Fue tal la impresión que se espabilaron del sueño. Esa experiencia los reconfortó. Allí se estaba bien, como para hacer cabañas y quedarse. Pero no, había que bajar a Jerusalén. Allí les esperaba la realidad con toda su crudeza. Pero lo vivido en el monte les iba a servir de acicate en el momento de la dificultad. Pronto su rostro lo verían ensangrentado. Pero ahora lo habían visto transfigurado, unido de tal forma a Dios que garantizaba la victoria tras el aparente fracaso.

No tenían móvil con cámara, pero a su manera nos lo contaron. Sin foto ni vídeo nos han relatado una experiencia de oración en la que descubrieron algo tan profundo que les serviría para conocer más a Jesús y para ser sostenidos en los momentos de la dificultad.
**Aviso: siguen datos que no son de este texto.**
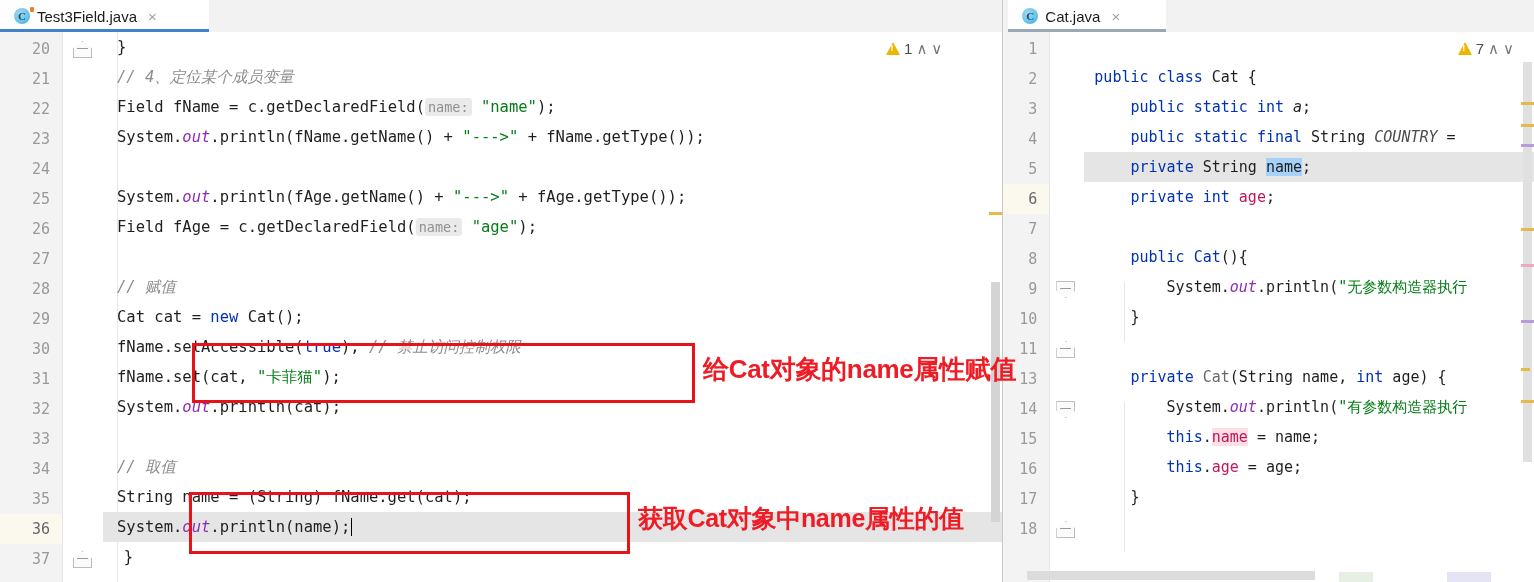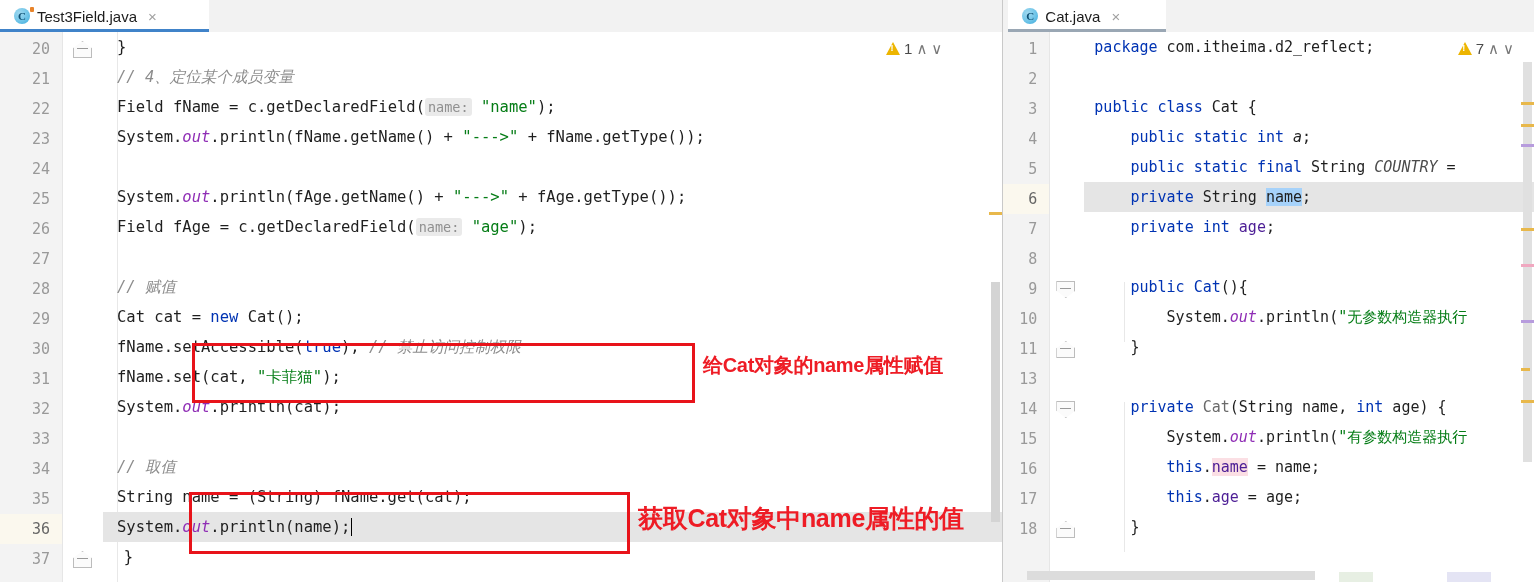"package com.itheima.d2_reflect;" div.cline { html: <div><span>package</span> com.itheima.d2_reflect;</div> -> none }
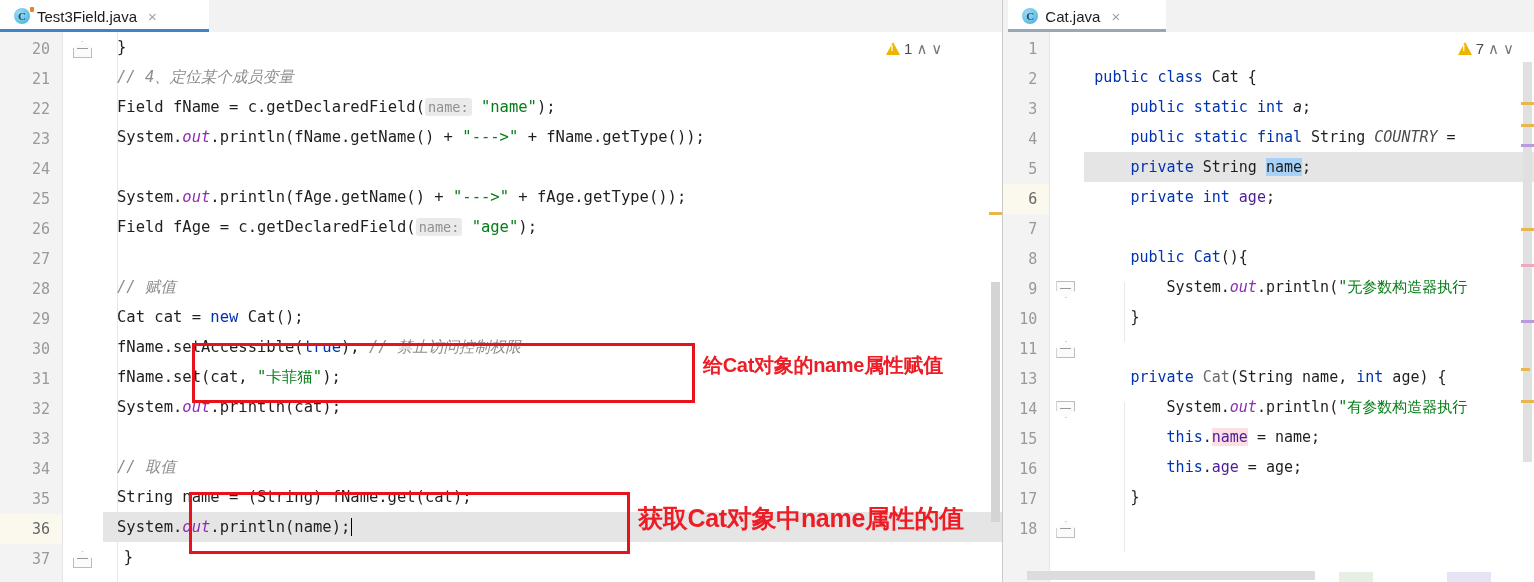"age" .fld { color: #4c1d95 -> #be185d }
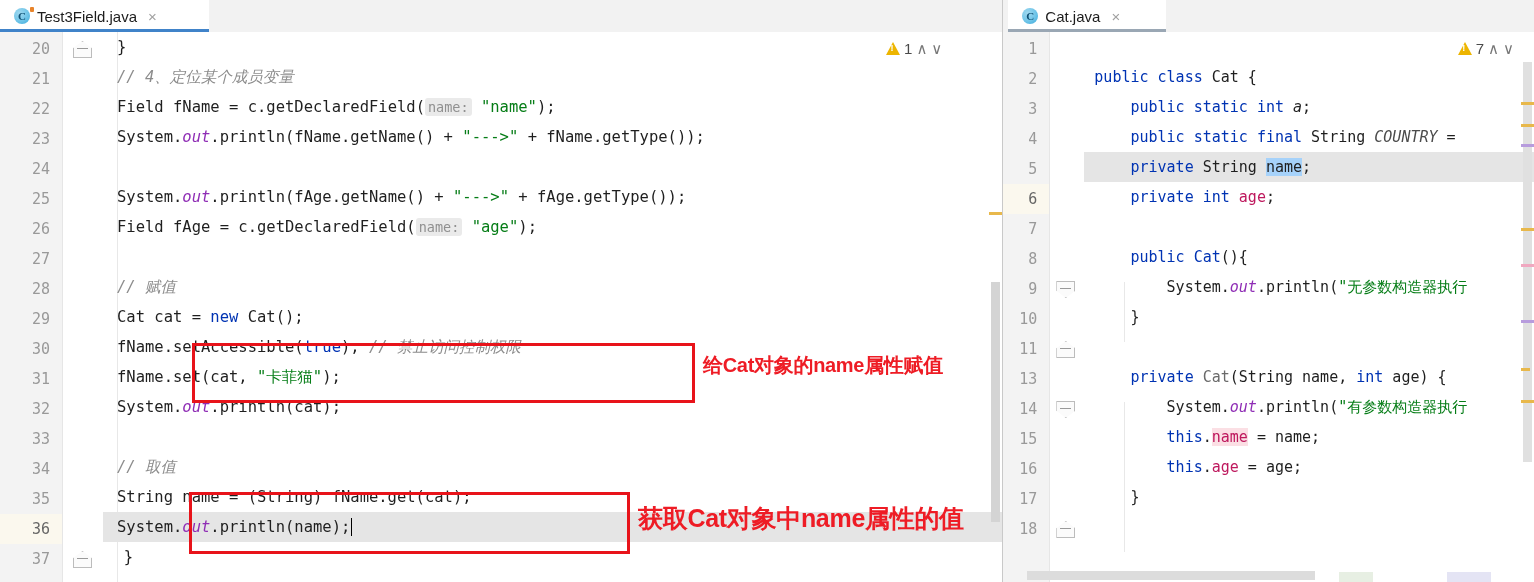"给Cat对象的name属性赋值" div.anno { font-size: 20px -> 26px }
En estos momento no nos interesa tanto los detalles de lo ocurrido como el captar el mensaje de fondo: para descubrir las profundidades de Jesús, su rostro radiante, no nos queda otra que “subir al monte a orar”. El descubrimiento de las profundidades de Jesús sólo se hace en el ejercicio de la oración, de la escucha atenta de su Palabra, de la reflexión y la meditación, del dejarnos trabajar por él en el silencio. Todo ello es lo que nos hará mantenernos firmes en Dios en los momentos de la dificultad; lo que como dice el Papa Francisco en la Exhortación “Alegraos y Regocijaos”, nos dará aguante, paciencia y mansedumbre cuando arrecie la dificultad o seamos víctima de la violencia o la humillación.

“Subir al monte a orar” es una actitud imprescindible para todo seguidor de Jesús; pero, en realidad, es una práctica muy ajena a muchos creyentes. “Subir al monte a orar” es lo que nos hará pasar de un cristianismo heredado y social a un cristianismo vivido como un verdadero encuentro con el Señor y los hermanos. Lo que marcará la diferencia de un cristianismo u otro es la disposición a escuchar al escogido, al Hijo amado de Dios en el silencio y en la soledad de la oración.